_Problem statement_. Where does the string "Features" occur in the records below? Copy every line that holds it.

(Content revision data)
__________________________________________________

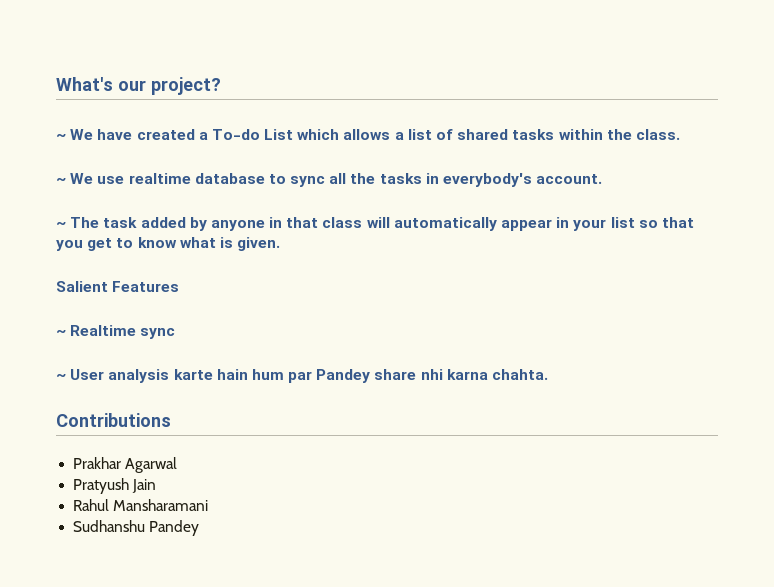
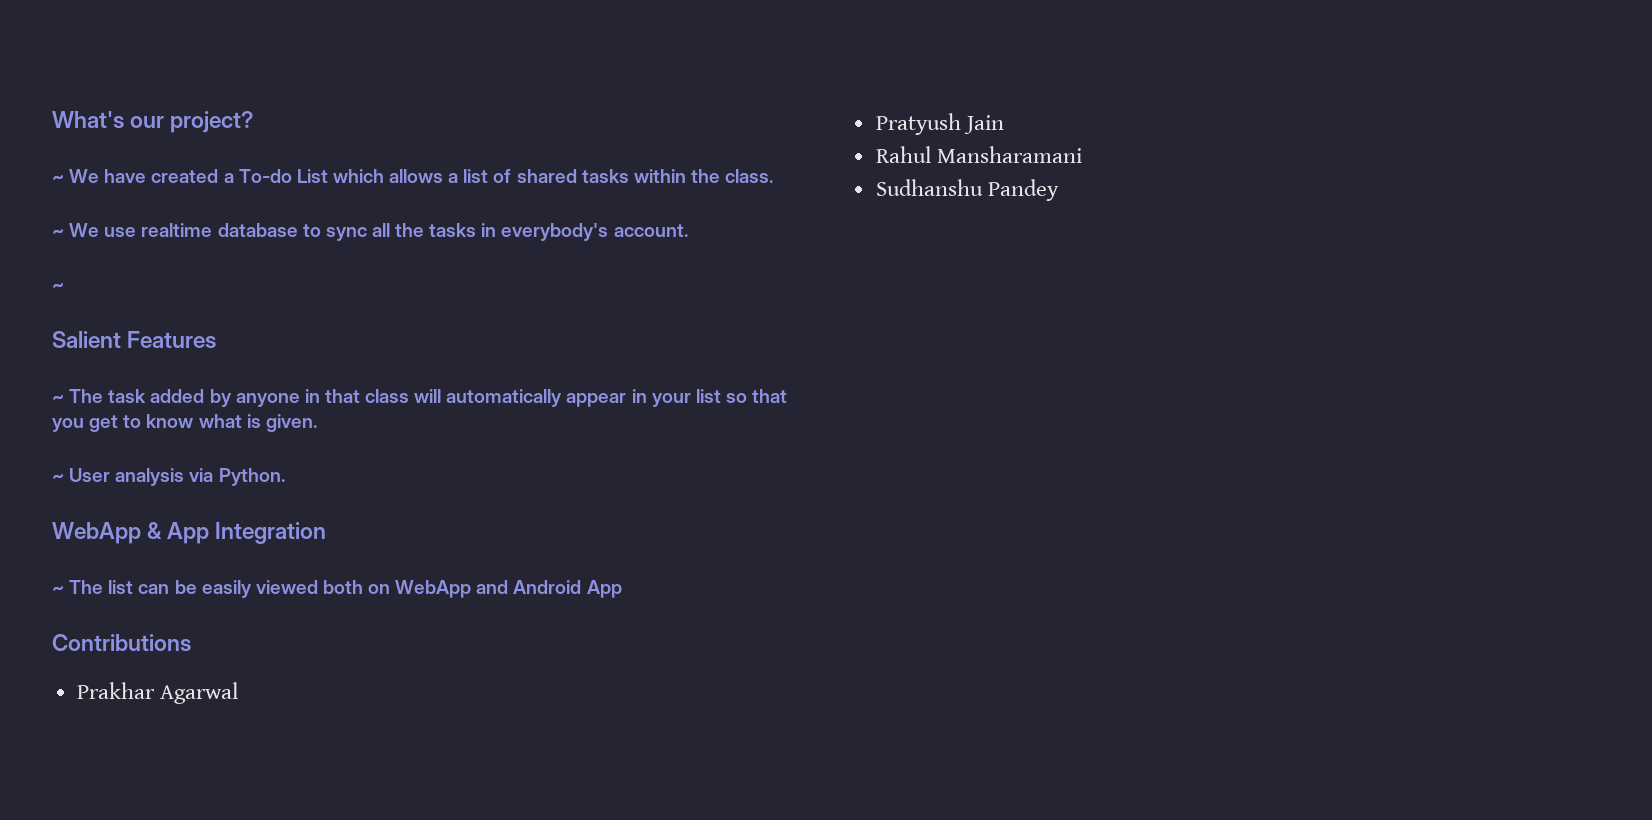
(66, 225) none -> [52,331,217,349] [52,395,64,403] // Salient Features // ~
[56,281,180,292] [56,325,176,339] [56,369,549,383] Salient Features // ~ Realtime sync // ~ User analysis karte hain hum par Pandey share nhi karna chahta. -> [52,468,285,486] [52,522,327,544] [52,580,622,598] ~ User analysis via Python. // WebApp & App Integration // ~ The list can be easily viewed both on WebApp and Android App

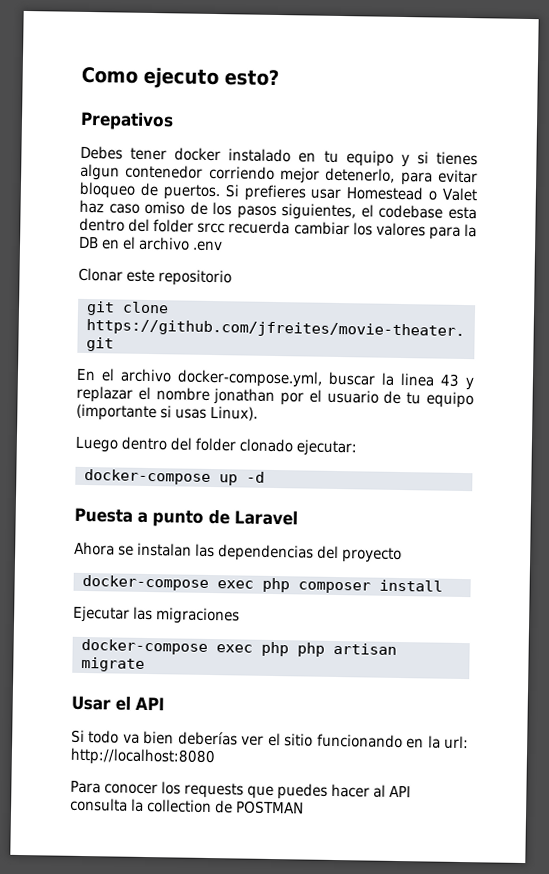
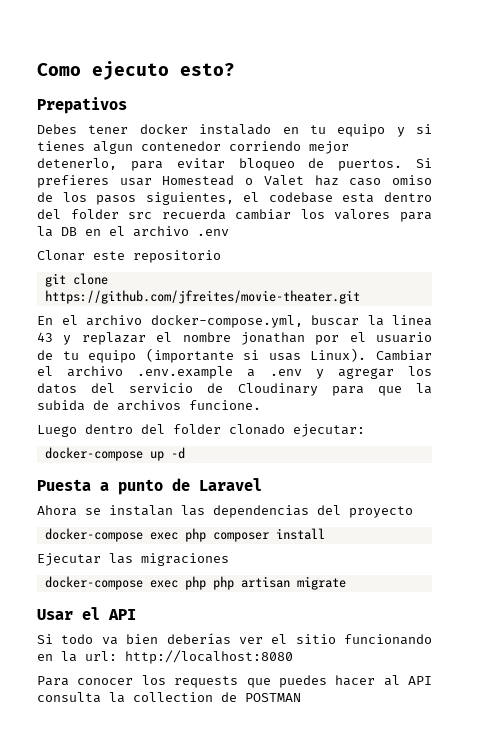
[197,222,226,234] srcc -> [128,212,153,219] src
(258, 413) none -> [376,350,432,361] [37,366,433,379] [37,383,433,396] [37,400,261,411] Cambiar el archivo .env.example a .env y agregar los datos del servicio de Cloudinary para que la subida de archivos funcione.

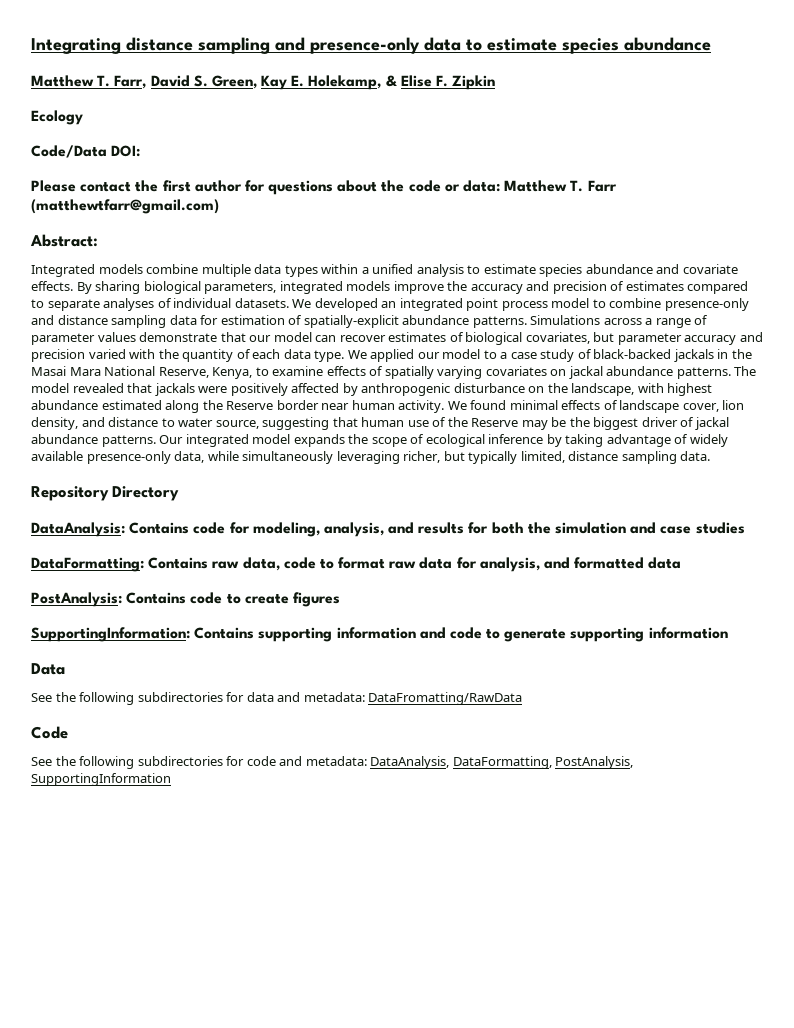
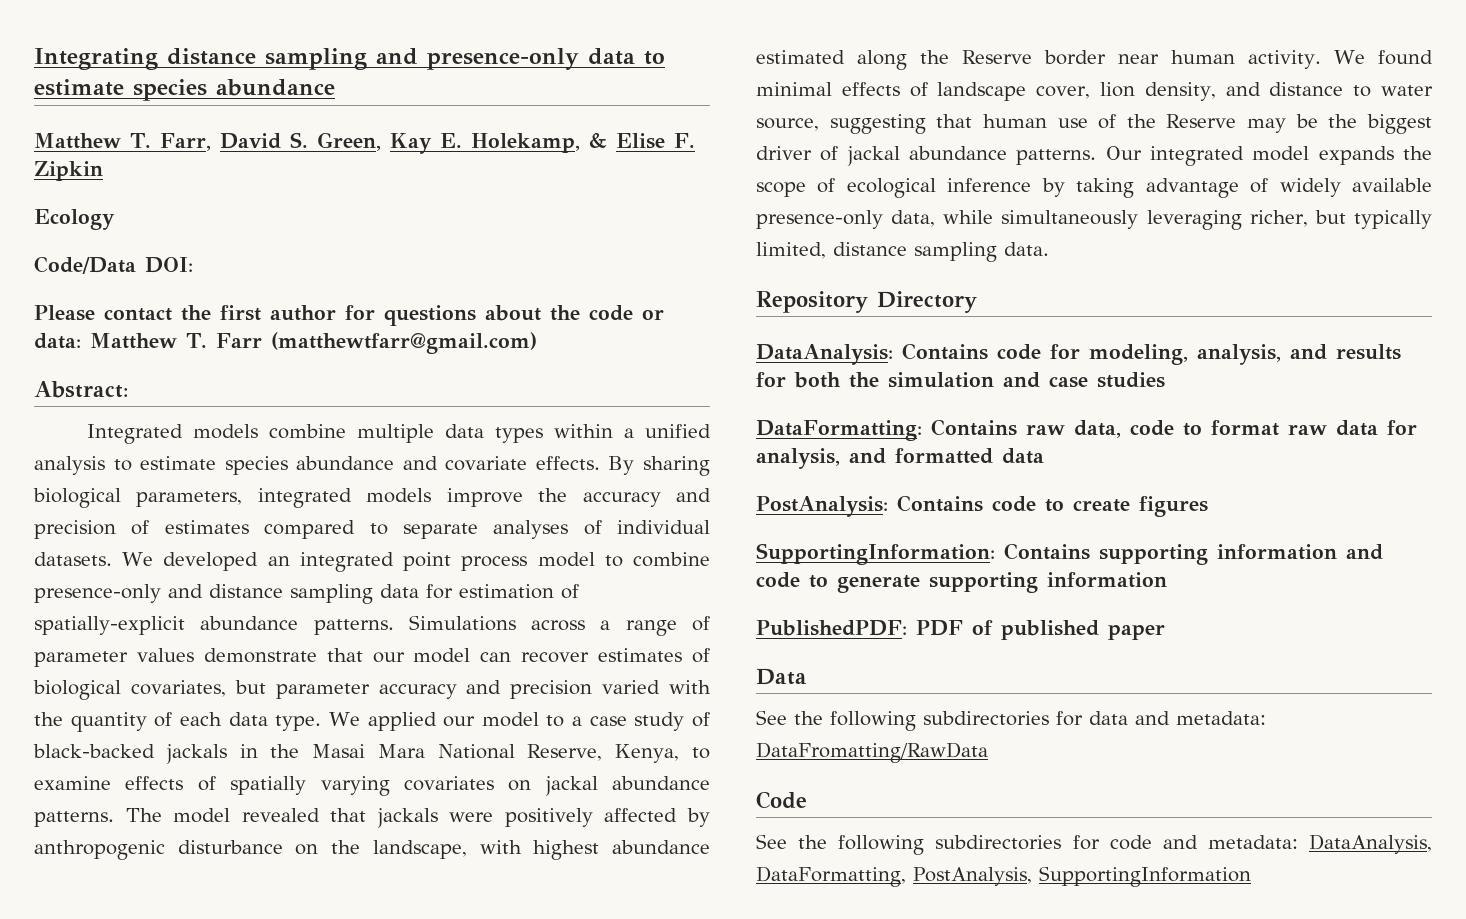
(728, 633) none -> [756,620,1165,640] // PublishedPDF: PDF of published paper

__________________________________________________

_Solution for this problem_.
(66, 225) none -> [52,331,217,349] [52,395,64,403] // Salient Features // ~
[56,281,180,292] [56,325,176,339] [56,369,549,383] Salient Features // ~ Realtime sync // ~ User analysis karte hain hum par Pandey share nhi karna chahta. -> [52,468,285,486] [52,522,327,544] [52,580,622,598] ~ User analysis via Python. // WebApp & App Integration // ~ The list can be easily viewed both on WebApp and Android App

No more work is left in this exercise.